■ What is required ■
Only reproduce the lines from the line containing "innerhalb 9 Stunden" onward, exactly, through the final line of the data below.
Segment Open
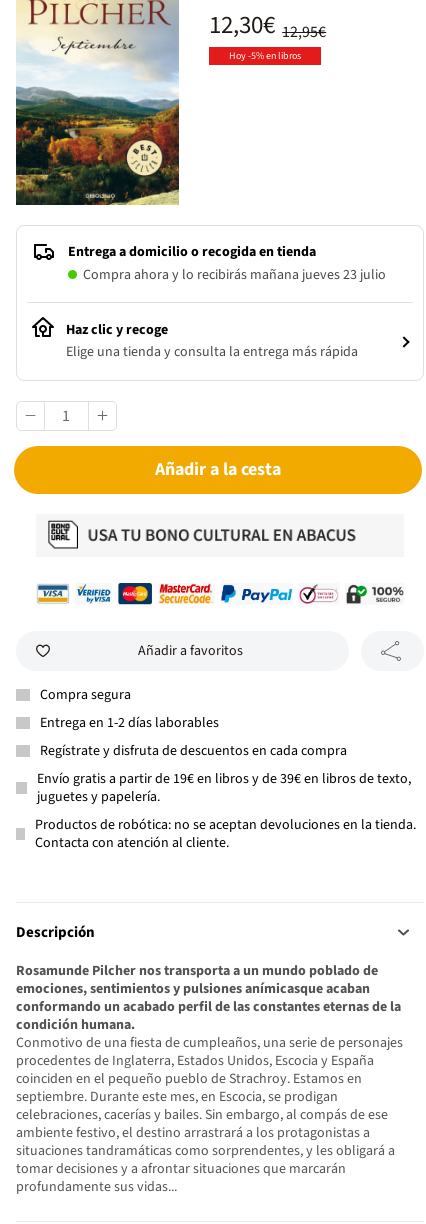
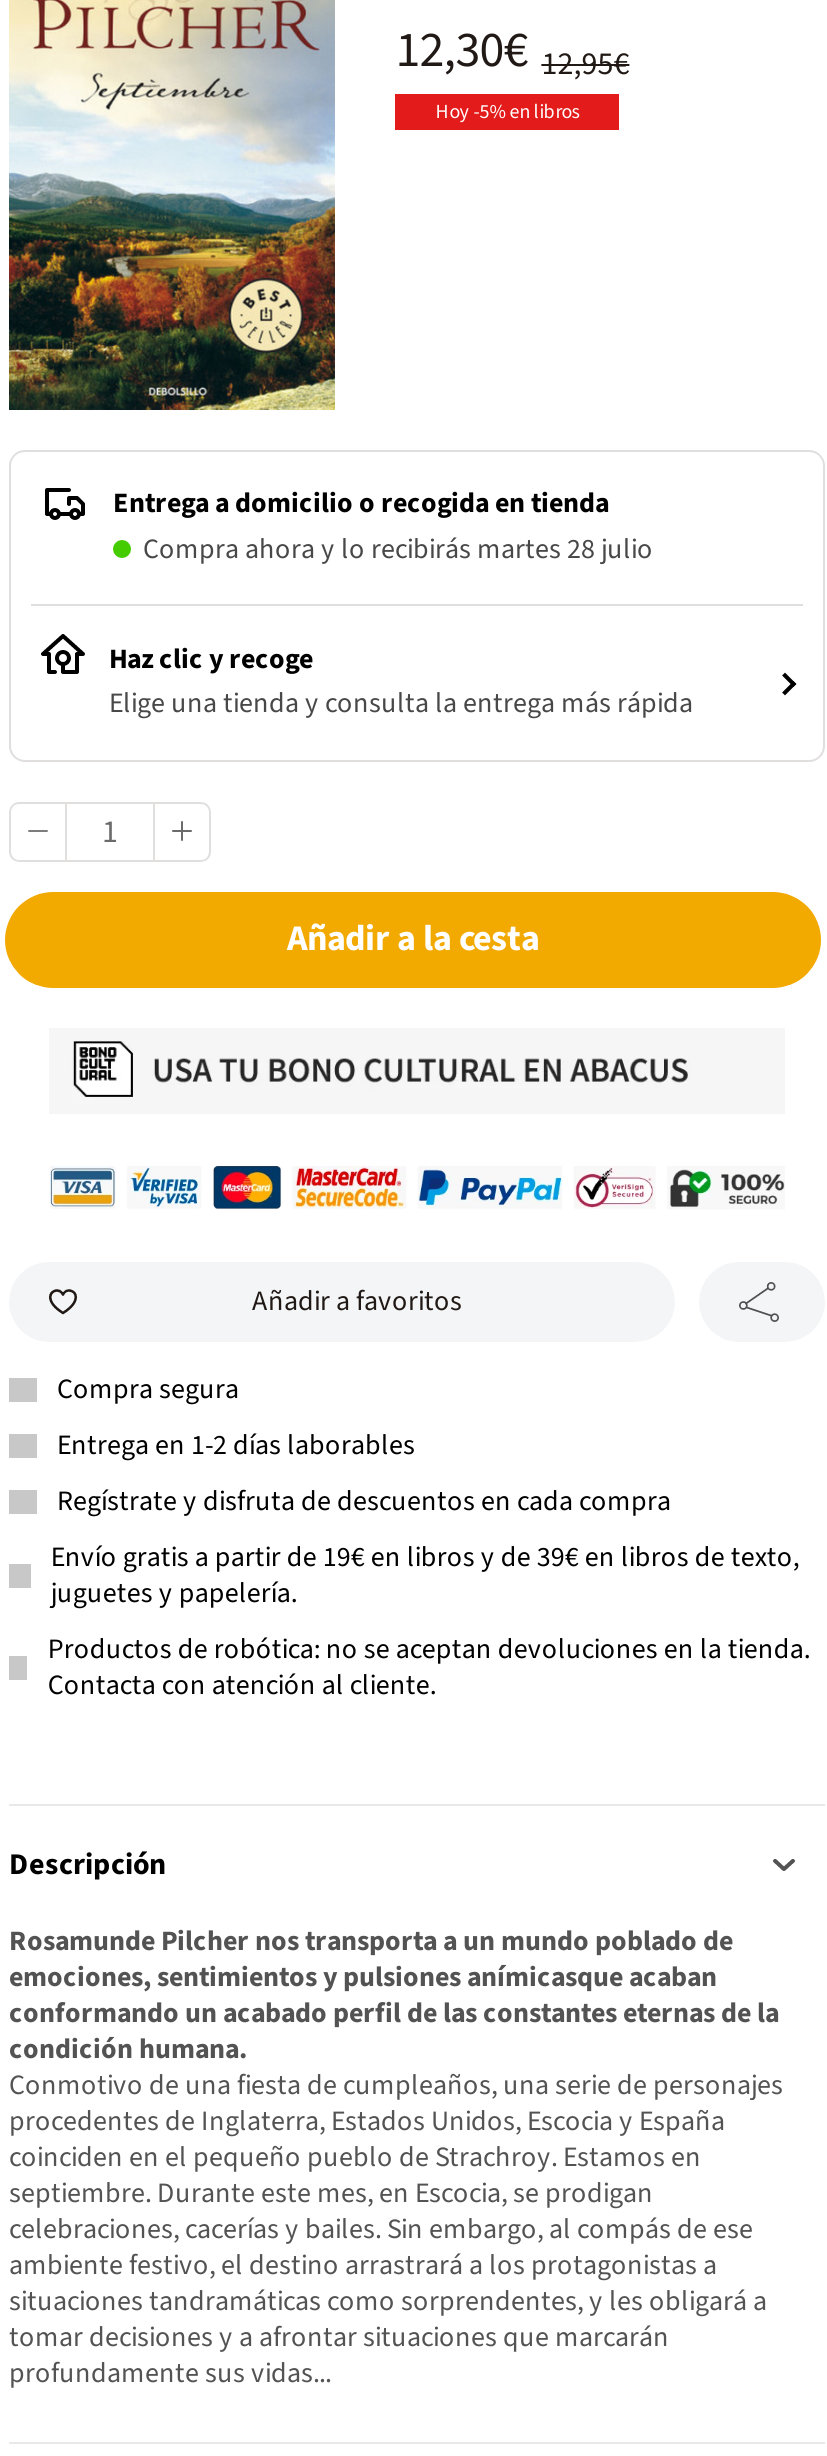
- Compra ahora y lo recibirás mañana jueves 23 julio
+ Compra ahora y lo recibirás martes 28 julio
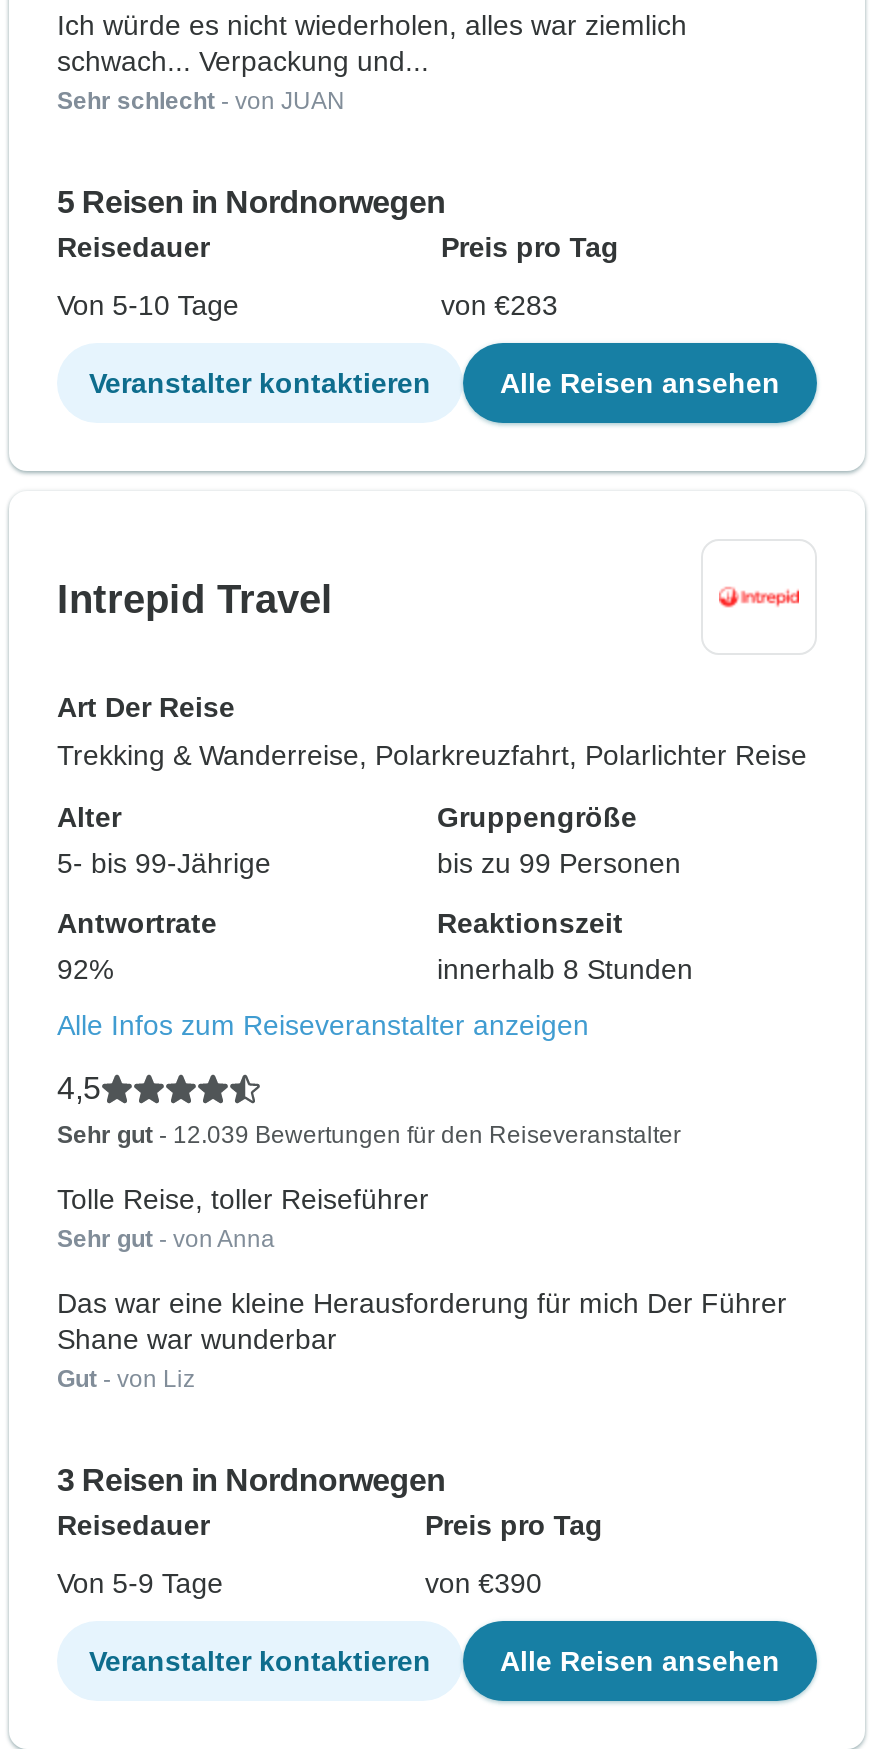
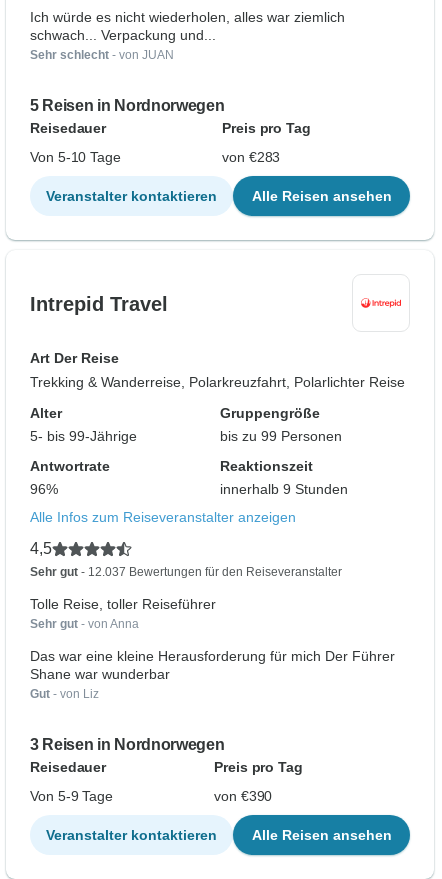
- 92%
+ 96%

- innerhalb 8 Stunden
+ innerhalb 9 Stunden

- Sehr gut - 12.039 Bewertungen für den Reiseveranstalter
+ Sehr gut - 12.037 Bewertungen für den Reiseveranstalter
Segment Closed
■ Finished task ■
+ innerhalb 9 Stunden

- Sehr gut - 12.039 Bewertungen für den Reiseveranstalter
+ Sehr gut - 12.037 Bewertungen für den Reiseveranstalter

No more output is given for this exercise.